We’ve explored the disastrous nature of the reimbursement-driven, insurance-based health system that Americans are victimized by.

Why are people afraid of a system that works well, costs less and dominates the developed world? Why do 185 countries provide paid parental leave, while the US does not? Why do we believe misinformation fed to us by news stations designed to provide entertainment, not news, and ignore statistics, logic and our own experiences?

Rich get richer

Income inequality is not only a death sentence for the poor; it allows the super-rich to exert complete control, based on wealth, over our education and access to information.

The statistics among Americans are staggering – and the disparity only grows:

  • In 2007, the richest 1% owned 34.6% of the nation’s wealth; the bottom 80% owned 15%.
  • In 2011, the top 1% owned 42.7%, and the bottom 80% owned 7%.
  • Now, in 2014, the richest 1% in the US population own more wealth than the bottom 90%.

Winning the lottery jackpot doesn’t place a person in the stratosphere of the wealthiest 1%. That 9% of the population that could be called “middle-class” has its own subdivisions, with the majority of that group being overshadowed by the second tier of the super-rich.

But let’s be clear: most Americans live – survive – on credit. Debt does not equal wealth. Debt creates dependency, enriches banks, hedge funds, creditors – the 1% that get richer every day. When the bubble bursts, as it did in 2008, the rich still get richer and the poor and middle class go further into debt.

Income inequality not only impacts the US Economy, it chips away at our Democracy as well. “Inequality for All,” a 2013 film presented by American economist Robert Reich (former Secretary of Labor 1993-1997), illustrates what happens to our society as the nation’s economic health deteriorates. Check it out.

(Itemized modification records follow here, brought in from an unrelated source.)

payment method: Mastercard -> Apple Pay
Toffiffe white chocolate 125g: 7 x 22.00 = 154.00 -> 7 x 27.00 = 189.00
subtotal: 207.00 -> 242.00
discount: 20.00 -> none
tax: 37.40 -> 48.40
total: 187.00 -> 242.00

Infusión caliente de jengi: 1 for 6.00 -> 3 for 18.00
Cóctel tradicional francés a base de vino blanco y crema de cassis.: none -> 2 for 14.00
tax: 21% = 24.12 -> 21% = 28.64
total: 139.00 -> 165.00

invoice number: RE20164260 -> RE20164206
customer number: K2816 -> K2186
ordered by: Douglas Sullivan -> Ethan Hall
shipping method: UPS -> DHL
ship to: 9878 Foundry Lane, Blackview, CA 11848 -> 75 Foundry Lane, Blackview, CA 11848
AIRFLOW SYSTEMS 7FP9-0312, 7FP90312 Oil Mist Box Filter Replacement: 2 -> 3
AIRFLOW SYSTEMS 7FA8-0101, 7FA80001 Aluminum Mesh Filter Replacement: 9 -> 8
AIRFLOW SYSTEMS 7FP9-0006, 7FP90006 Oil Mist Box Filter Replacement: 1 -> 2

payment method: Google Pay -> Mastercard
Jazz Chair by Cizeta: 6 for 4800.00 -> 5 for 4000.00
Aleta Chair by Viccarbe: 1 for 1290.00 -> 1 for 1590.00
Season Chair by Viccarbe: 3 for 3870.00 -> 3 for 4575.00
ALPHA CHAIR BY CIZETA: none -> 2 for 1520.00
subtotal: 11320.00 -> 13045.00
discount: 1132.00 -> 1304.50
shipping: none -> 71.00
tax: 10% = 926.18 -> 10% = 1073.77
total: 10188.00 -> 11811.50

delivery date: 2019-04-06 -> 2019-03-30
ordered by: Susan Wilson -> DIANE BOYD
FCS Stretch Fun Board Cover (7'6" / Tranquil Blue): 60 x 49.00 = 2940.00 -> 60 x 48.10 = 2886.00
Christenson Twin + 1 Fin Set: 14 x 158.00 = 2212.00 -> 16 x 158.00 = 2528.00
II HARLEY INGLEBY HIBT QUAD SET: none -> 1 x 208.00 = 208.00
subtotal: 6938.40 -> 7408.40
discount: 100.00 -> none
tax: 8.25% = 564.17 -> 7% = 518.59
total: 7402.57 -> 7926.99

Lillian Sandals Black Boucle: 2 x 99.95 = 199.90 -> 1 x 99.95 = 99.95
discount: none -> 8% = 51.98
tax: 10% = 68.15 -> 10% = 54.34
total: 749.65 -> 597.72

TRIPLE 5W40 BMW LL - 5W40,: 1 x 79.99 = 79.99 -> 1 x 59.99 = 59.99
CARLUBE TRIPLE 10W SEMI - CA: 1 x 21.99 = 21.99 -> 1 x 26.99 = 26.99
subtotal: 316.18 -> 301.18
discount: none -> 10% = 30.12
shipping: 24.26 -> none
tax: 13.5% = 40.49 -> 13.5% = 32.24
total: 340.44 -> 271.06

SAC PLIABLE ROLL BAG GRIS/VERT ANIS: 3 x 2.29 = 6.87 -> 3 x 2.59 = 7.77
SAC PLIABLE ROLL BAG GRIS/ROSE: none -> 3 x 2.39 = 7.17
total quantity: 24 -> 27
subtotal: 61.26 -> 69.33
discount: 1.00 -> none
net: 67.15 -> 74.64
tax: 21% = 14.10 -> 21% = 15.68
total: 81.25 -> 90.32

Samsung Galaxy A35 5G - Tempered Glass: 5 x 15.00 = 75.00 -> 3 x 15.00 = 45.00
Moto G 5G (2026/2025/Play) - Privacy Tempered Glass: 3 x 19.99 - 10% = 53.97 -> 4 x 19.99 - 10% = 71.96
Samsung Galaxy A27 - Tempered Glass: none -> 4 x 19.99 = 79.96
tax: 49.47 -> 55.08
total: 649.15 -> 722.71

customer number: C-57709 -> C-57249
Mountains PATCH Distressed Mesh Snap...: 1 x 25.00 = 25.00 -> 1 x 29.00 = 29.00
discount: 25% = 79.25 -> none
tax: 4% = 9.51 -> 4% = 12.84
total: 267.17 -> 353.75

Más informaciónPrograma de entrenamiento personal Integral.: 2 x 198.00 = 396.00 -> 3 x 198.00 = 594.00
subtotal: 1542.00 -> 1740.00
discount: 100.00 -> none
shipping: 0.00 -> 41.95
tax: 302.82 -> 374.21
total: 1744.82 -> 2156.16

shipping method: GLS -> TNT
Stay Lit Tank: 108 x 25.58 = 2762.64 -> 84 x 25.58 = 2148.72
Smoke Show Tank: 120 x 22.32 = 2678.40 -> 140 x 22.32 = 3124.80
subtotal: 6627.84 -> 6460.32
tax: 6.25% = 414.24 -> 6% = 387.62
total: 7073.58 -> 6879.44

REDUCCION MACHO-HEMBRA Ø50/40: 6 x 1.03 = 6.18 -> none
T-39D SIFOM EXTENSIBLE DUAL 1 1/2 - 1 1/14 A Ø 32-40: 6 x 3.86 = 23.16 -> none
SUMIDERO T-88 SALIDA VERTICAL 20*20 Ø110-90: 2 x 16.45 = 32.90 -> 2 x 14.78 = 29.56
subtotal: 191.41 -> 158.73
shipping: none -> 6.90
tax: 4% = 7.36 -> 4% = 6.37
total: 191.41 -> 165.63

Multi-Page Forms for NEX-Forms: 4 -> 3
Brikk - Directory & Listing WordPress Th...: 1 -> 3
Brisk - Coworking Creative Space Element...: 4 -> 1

Racial inequality is linked to income inequality. European immigrants of the past centuries were able to catch a ride on the last trains while the economy moved toward a more egalitarian model. Social movements – many led by these very same immigrants – over the past 150 years pushed this country forward such that the squalor and disease that people were subjected to was largely eradicated. Lillian Wald, the mother of Public Health Nursing, was a pioneer in changing that world for the immigrants of the Lower East Side of NYC. Her story is an inspiration for all nurses.

Since the mid 1970s, things changed. The gaps between rich and poor, narrowed since the 1930s, widened. Outlawing of Jim Crow laws did not stop racism and its institutional forms, income inequality and discrimination continue to this day. Newer immigrants are not as welcome as they were 100 years ago, due to the economic state of the nation and to the racial makeup of the most recent immigrants.

Conversations about race

Racism, like sexism and other forms of discrimination, are not about a blame game. It is hard for people who do not experience these phenomena to develop the empathy necessary to understand them. That doesn’t negate their existence. Conversations about race are uncomfortable but avoiding such interchange won’t resolve the problem. It’s important to note that such divisions are fomented by and only serve to benefit the super-rich; they are always exacerbated during difficult economic times.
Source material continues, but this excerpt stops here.